■ Prompt ■
A word-for-word copy of the records is needed, with every picture left out.

■ Source records ■
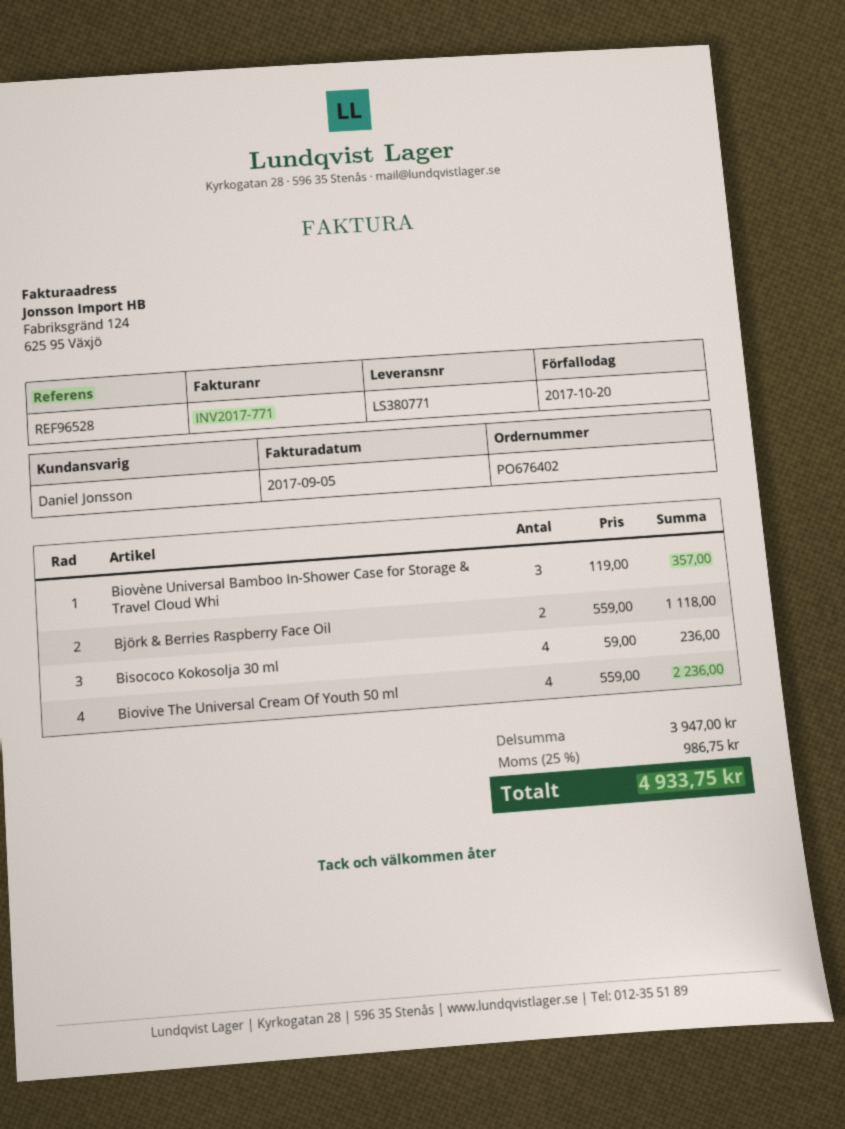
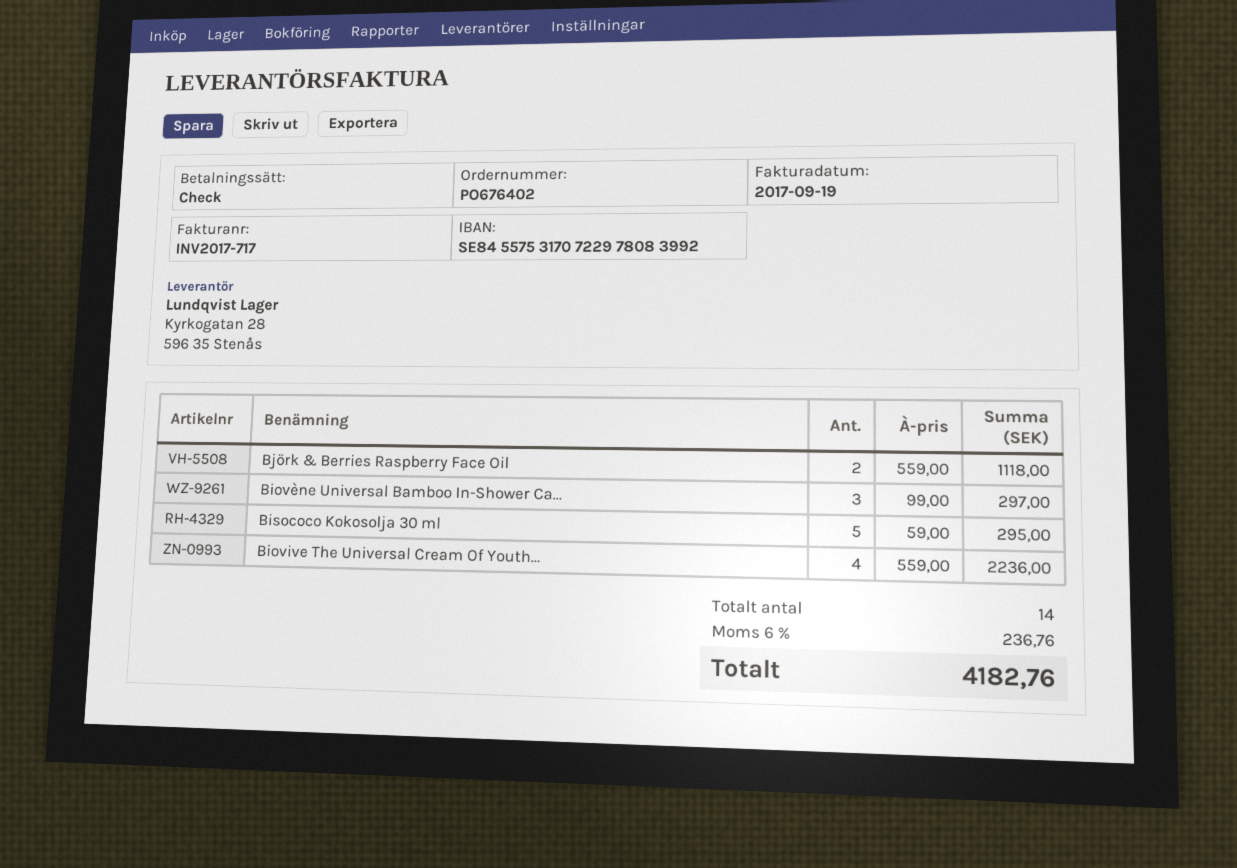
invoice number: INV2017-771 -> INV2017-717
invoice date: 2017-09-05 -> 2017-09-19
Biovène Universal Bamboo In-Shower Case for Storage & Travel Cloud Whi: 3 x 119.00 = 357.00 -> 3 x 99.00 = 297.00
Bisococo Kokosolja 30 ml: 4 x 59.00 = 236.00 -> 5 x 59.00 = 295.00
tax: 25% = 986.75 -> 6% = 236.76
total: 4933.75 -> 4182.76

■ Output ■
invoice number: INV2017-771 -> INV2017-717
invoice date: 2017-09-05 -> 2017-09-19
Biovène Universal Bamboo In-Shower Case for Storage & Travel Cloud Whi: 3 x 119.00 = 357.00 -> 3 x 99.00 = 297.00
Bisococo Kokosolja 30 ml: 4 x 59.00 = 236.00 -> 5 x 59.00 = 295.00
tax: 25% = 986.75 -> 6% = 236.76
total: 4933.75 -> 4182.76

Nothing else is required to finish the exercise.